Loin de se cantonner à la biographie du fondateur, elle s’attache à la communauté dans la pluralité de ses facettes. «Au-delà de Roger Schutz, qui reste le chef d’orchestre de l’ensemble, ce qui m’a intéressée, c’est la multiplicité des apports et des liens entre les frères et les différentes réalités ecclésiales ou historiques où leur projet s’est inséré, avec les débats houleux qu’il a pu susciter», explique Silvia Scatena.

Les premiers chapitres dessinent l’émergence de ce projet monastique au sein d’une nébuleuse d’étudiants protestants romands d’avant-guerre. Puis vient la fondation proprement dite à Taizé en Bourgogne, les premiers vœux et la rédaction de la règle. C’est à cette époque que se cristallise le vif désir d’unité chrétienne, qui connaîtra son apogée avec le concile Vatican II (1962-1965). Le livre analyse alors la désillusion œcuménique qui s’ensuit et l’invention du «concile des jeunes», relance novatrice intégrant le mécontentement juvénile de ces décennies. Tracé parallèle, l’historienne relate aussi l’essaimage en petites «fraternités», fondations aux expériences avant-coureuses, «au cœur des masses» et des Eglises.

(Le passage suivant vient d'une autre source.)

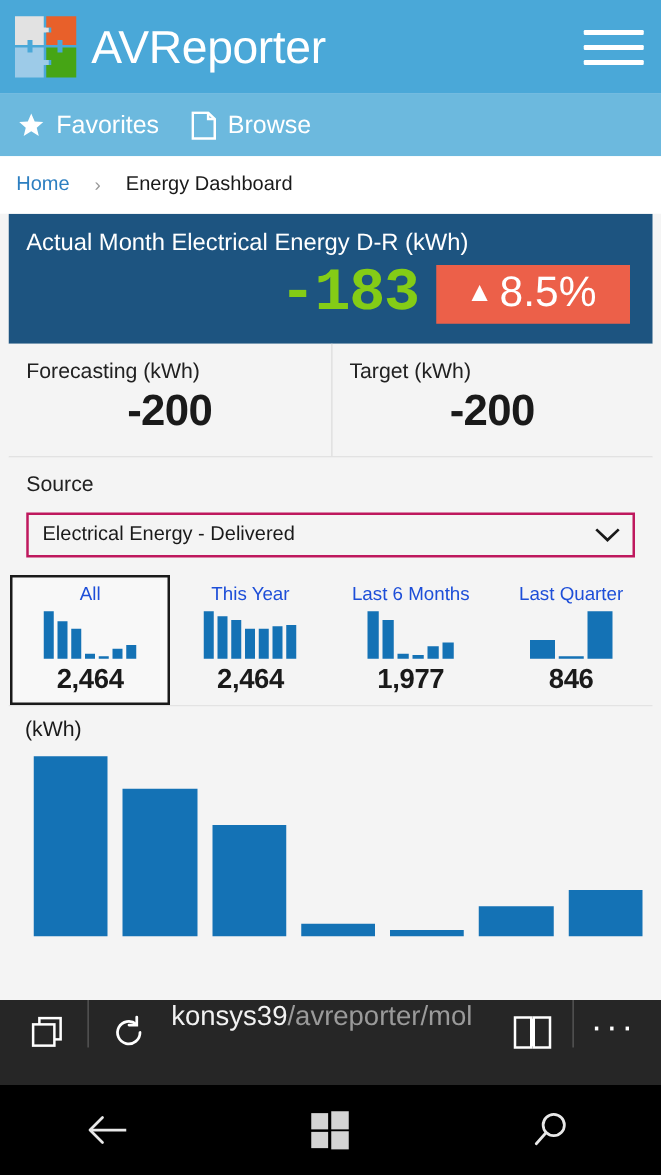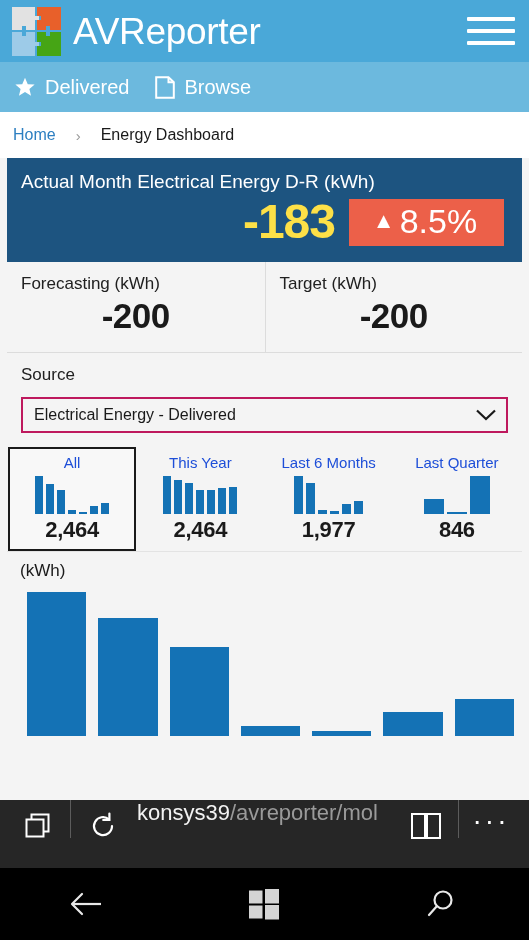--- a/index.html
+++ b/index.html
@@ -23,7 +23,7 @@
 
   
   .app-header {
-    height: 62px;
+    height: 75px;
     background: #4aa8d8;
     display: flex;
     align-items: center;

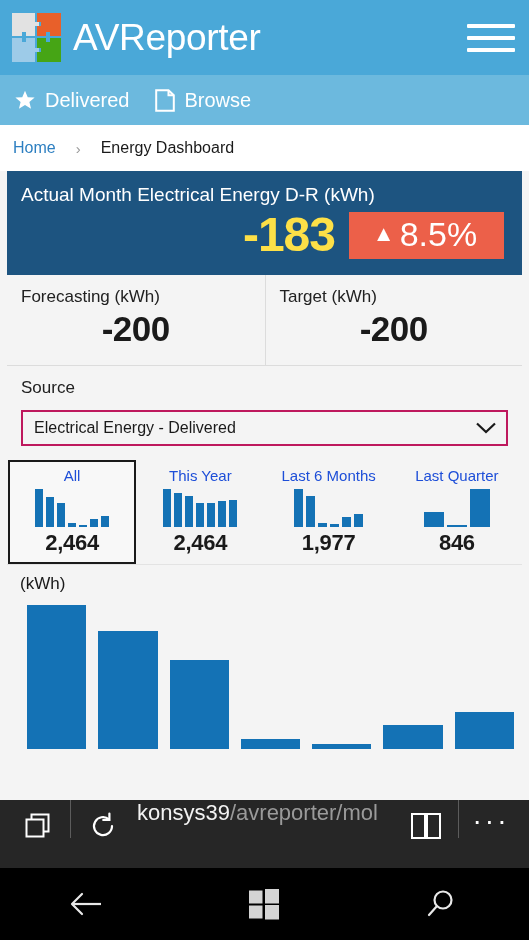--- a/index.html
+++ b/index.html
@@ -377,7 +377,7 @@
             <path d="M12 2 L15 9 L22.5 9.4 L16.8 14.3 L18.6 21.6 L12 17.5 L5.4 21.6 L7.2 14.3 L1.5 9.4 L9 9 Z" fill="#ffffff"></path>
           </svg>
       </span>
-      <span>Delivered</span>
+      <span>Favorites</span>
     </div>
     <div class="nav-item">
       <span class="nav-icon">

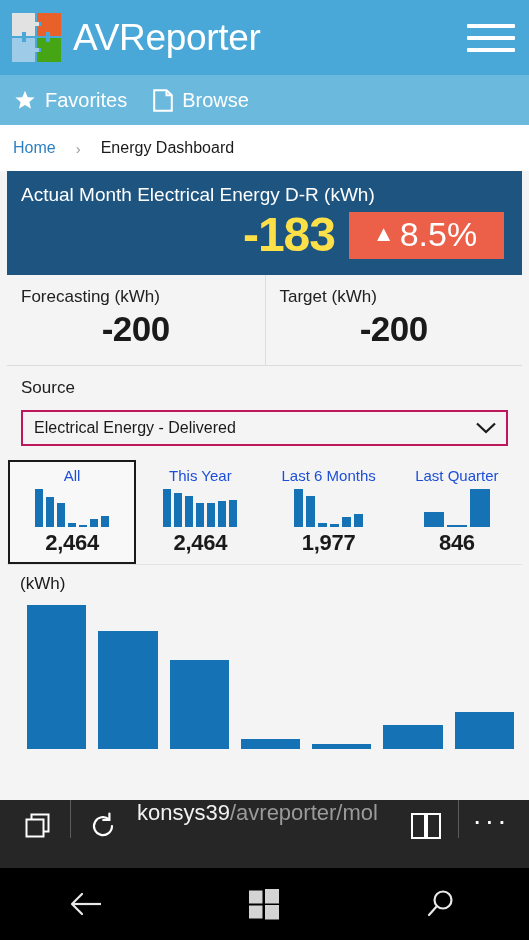--- a/index.html
+++ b/index.html
@@ -127,11 +127,12 @@
     padding-right: 4px;
   }
   .kpi-hero-value {
-    color: #fde047;
+    color: #84cc16;
     font-size: 48px;
     font-weight: bold;
     line-height: 1.05;
     letter-spacing: -1px;
+    font-family: Liberation Mono, monospace;
   }
   .kpi-delta {
     background: #ec6049;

L’ouvrage frappe par l’équilibre du jugement sur un sujet pour lequel l’autrice ne cache pourtant pas son empathie: «Taizé m’a beaucoup apporté sur le plan personnel… En retraçant la ‹parabole d’unité› de cette communauté, je voulais rendre aux frères un peu de ce qu’ils m’ont donné», confie-t-elle.

La richesse du travail est soutenue par la très ample documentation consultée: à Taizé même (où l’on avait pourtant longtemps affirmé ne pas en conserver, pour vivre la «dynamique du provisoire»), mais aussi dans nombre d’archives publiques et privées. A quand un second volume, qui reprendrait, depuis les années 1980, le fil de cette histoire passionnante? 

Racines romandes

On se souvient de la rencontre que Taizé a animée à Genève avec 40000 jeunes, au tournant 2007-2008. Mais les liens de la communauté avec la Romandie sont bien plus anciens. Ils sont même originels: le fondateur, frère Roger, était vaudois. Ceux qui deviendraient ses premiers frères étaient des étudiants lausannois, genevois et neuchâtelois. Une première expérience communautaire les a d’ailleurs rassemblés de 1942 à 1944 autour de la cathédrale de Genève.

A lire

Taizé, une parabole d’unité. Histoire de la communauté des origines au concile des jeunes, Silvia Scatena, Brepols, 2020, 650 p.

Vendredi 3 décembre à Genève, deux événements en lien avec cette publication : 17h30, au temple de Saint-Gervais, prière avec des chants de Taizé. 20h, à la salle André Trocmé (Rue Jean-Dassier 11), discussion avec Silvia Scatena et le prieur de Taizé, frère Aloïs.